··· Information shown
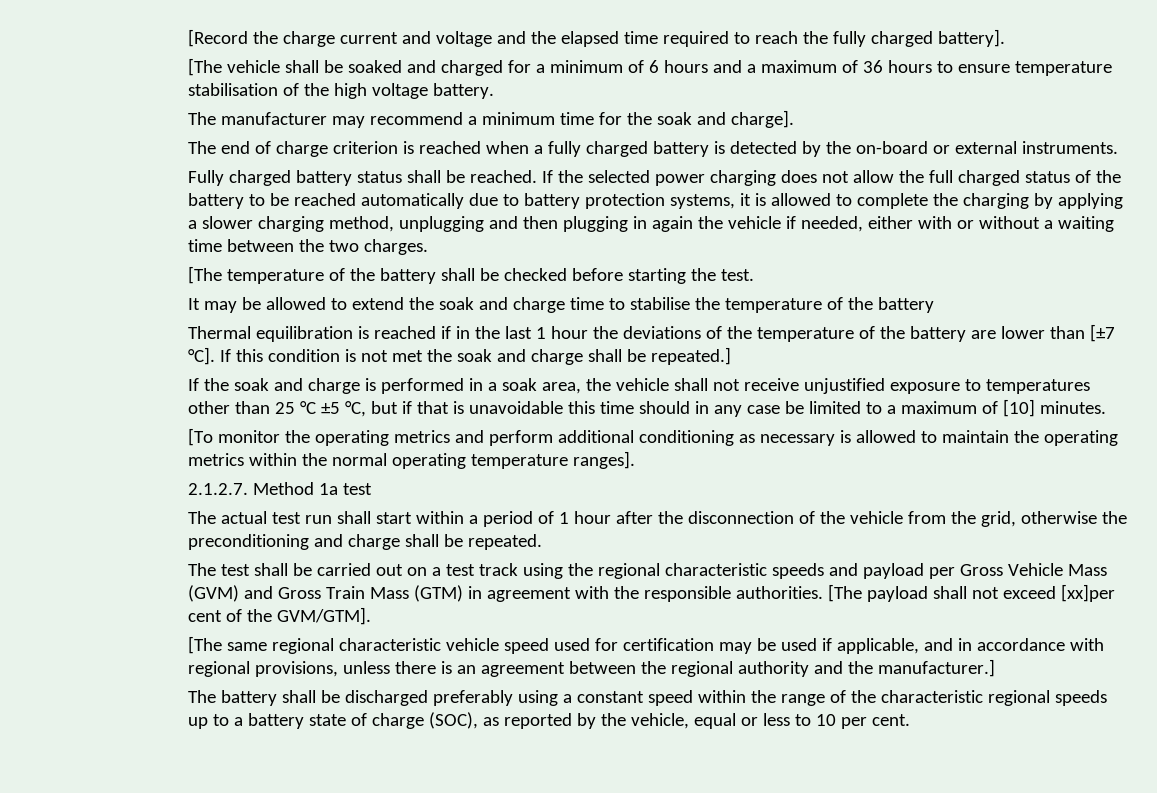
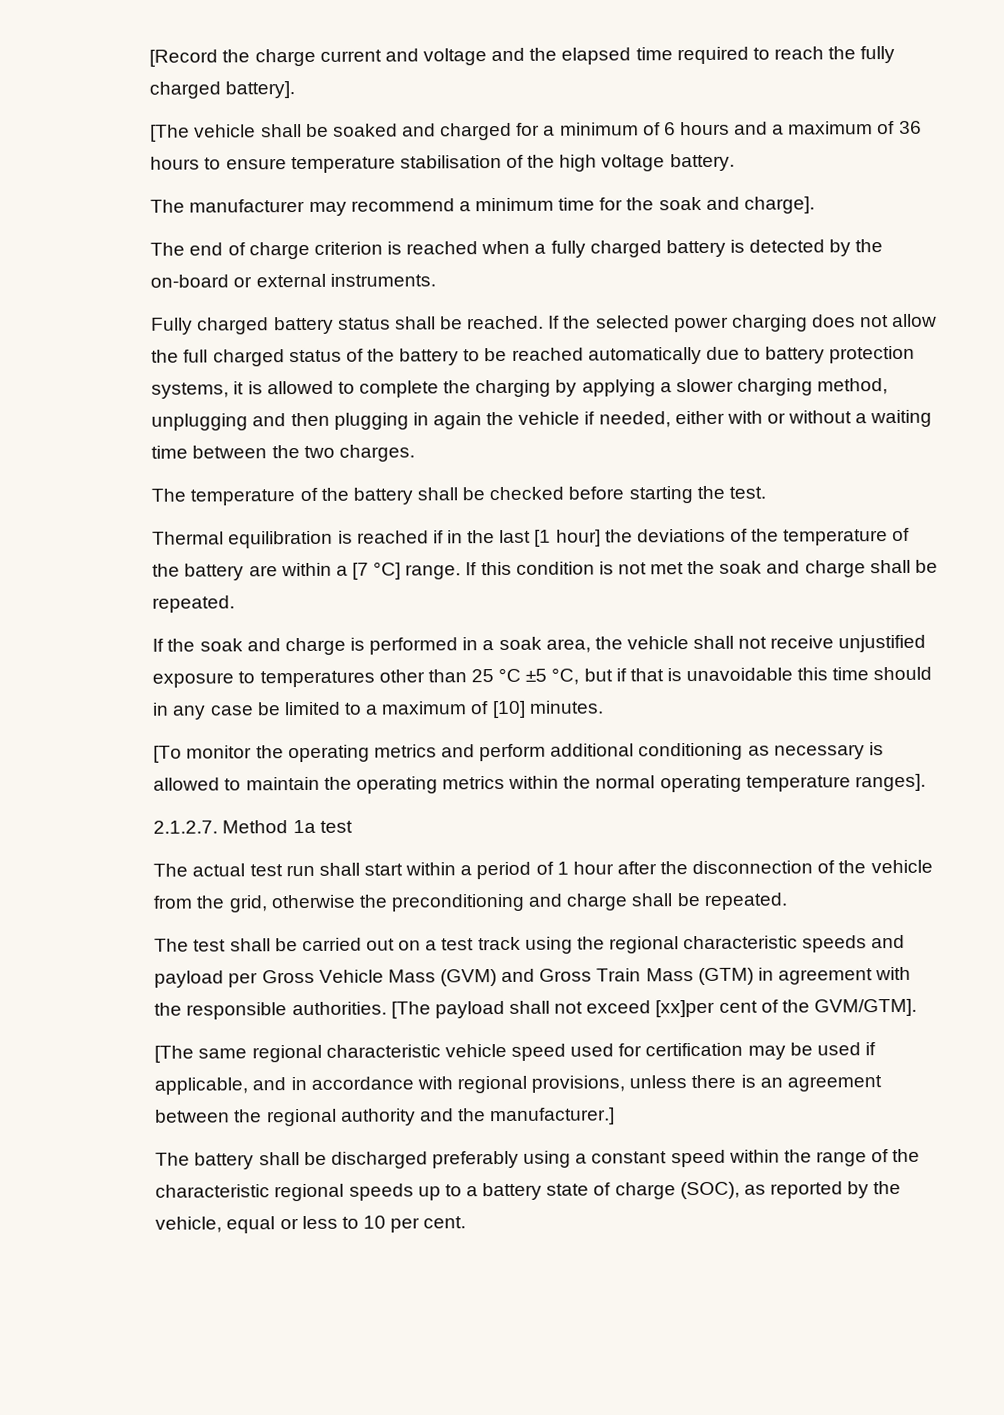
- [The temperature of the battery shall be checked before starting the test.
+ The temperature of the battery shall be checked before starting the test.
- It may be allowed to extend the soak and charge time to stabilise the temperature of the battery
- Thermal equilibration is reached if in the last 1 hour the deviations of the temperature of the battery are lower than [±7 °C].
+ Thermal equilibration is reached if in the last [1 hour] the deviations of the temperature of the battery are within a [7 °C] range.
- If this condition is not met the soak and charge shall be repeated.]
+ If this condition is not met the soak and charge shall be repeated.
······
Work instruction: Repeat, exactly and in full, all records above, but include no pictures.

Answer:
- [The temperature of the battery shall be checked before starting the test.
+ The temperature of the battery shall be checked before starting the test.
- It may be allowed to extend the soak and charge time to stabilise the temperature of the battery
- Thermal equilibration is reached if in the last 1 hour the deviations of the temperature of the battery are lower than [±7 °C].
+ Thermal equilibration is reached if in the last [1 hour] the deviations of the temperature of the battery are within a [7 °C] range.
- If this condition is not met the soak and charge shall be repeated.]
+ If this condition is not met the soak and charge shall be repeated.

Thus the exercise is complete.